C’è dunque una logica nella ricerca del giusto mix tra rimodulazione di detrazioni e aliquote dell’Irpef e Iva, su cui il ministro dell’Economia, Roberto Gualtieri, ha avviato il confronto con i partiti politici e i tecnici. Ed è una logica che ha cause lontane.
Realismo, dunque, ma anche consapevolezza dell’urgenza di interventi selettivi ed efficaci. Il recupero dell’equità dell’imposizione sui redditi personali significa prima di tutto la riconduzione del prelievo sui redditi di lavoro sotto un’unica imposta moderatamente progressiva, assistita da un sistema di detrazioni e deduzioni strettamente necessarie al suo funzionamento. Una drastica semplificazione dei criteri di determinazione dell’imponibile per i contribuenti minimi, con l’eliminazione della irrazionale duplicazione dei regimi forfettario e della c.d. flat tax. Lo scioglimento dell’alternativa tra revisione degli scaglioni e introduzione di una progressività alla tedesca, anche alla luce del confronto tra i criteri di erogazione delle prestazioni di welfare adottate nei due Paesi. La riduzione dei meccanismi di deduzione e detrazione d’imposta in funzione della discriminazione tra redditi da lavoro dipendente e autonomo, e il loro coordinamento con il prelievo locale sulla proprietà immobiliare. L’eliminazione di misure dirette al contrasto di interessi che si sono dimostrate di minore efficacia, e la razionalizzazione delle forme di incentivo alla diffusione di forme integrative di assicurazione e previdenza privata.

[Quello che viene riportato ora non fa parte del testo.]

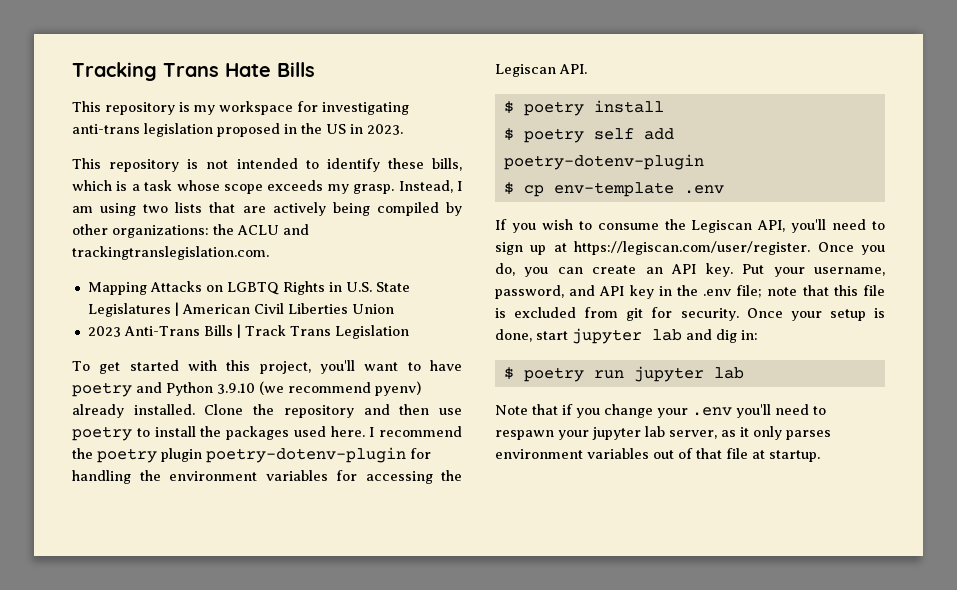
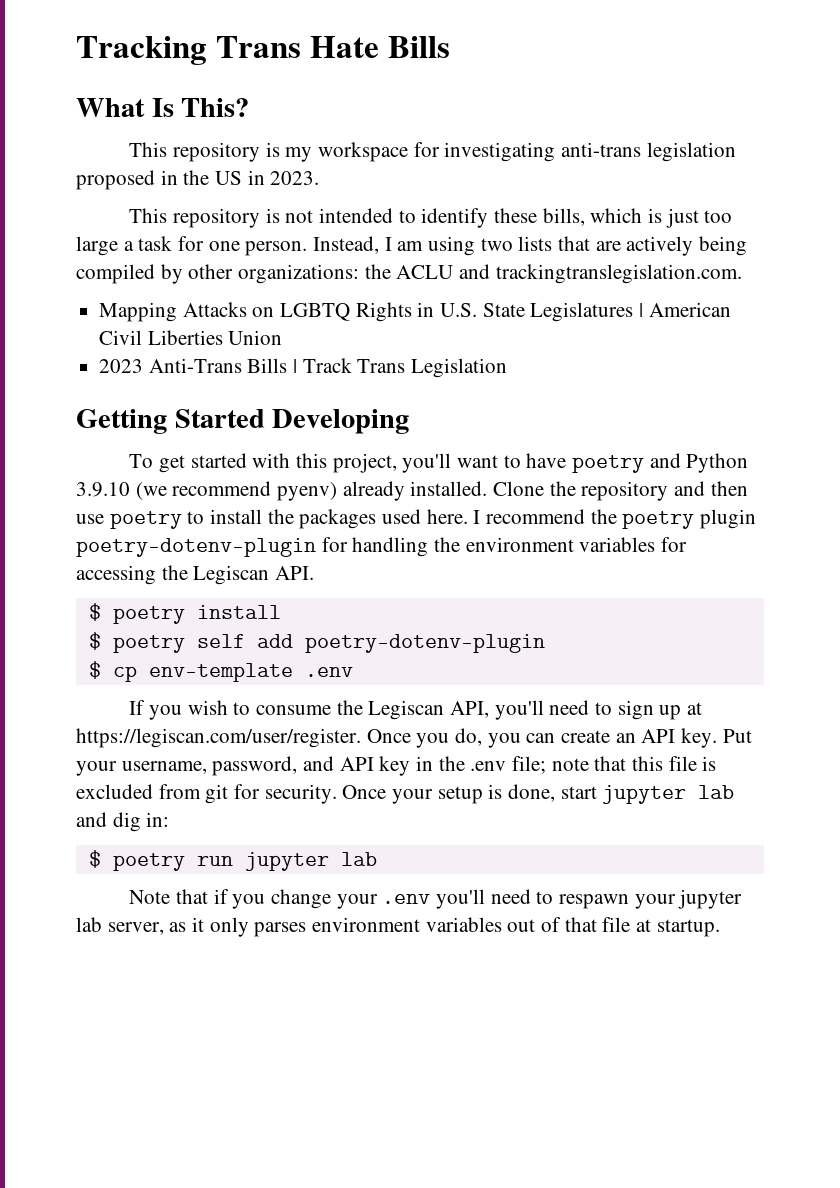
+ What Is This?
- This repository is not intended to identify these bills, which is a task whose scope exceeds my grasp.
+ This repository is not intended to identify these bills, which is just too large a task for one person.
+ Getting Started Developing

Sul versante dell’imposizione dei redditi da patrimonio resta poi la manutenzione del sistema catastale, per la correzione dei noti fenomeni di evasione che interessano il settore della proprietà immobiliare, da cui si potranno recuperare risorse sacrificate dalla rimodulazione della progressività del prelievo sui redditi di lavoro, senza dovere ricorrere a nuove patrimoniali, e, possibilmente, senza scomodare le clausole di salvaguardia sull’Iva.
Si tratta, insomma, di imboccare un percorso concettualmente lineare, i cui ostacoli possono venire dalla scarsità delle risorse, non da obiezioni di principio. La decisione politica spetterà al Parlamento, ma la riforma avrà successo se sarà assistita da forme adeguate di cooperazione sociale.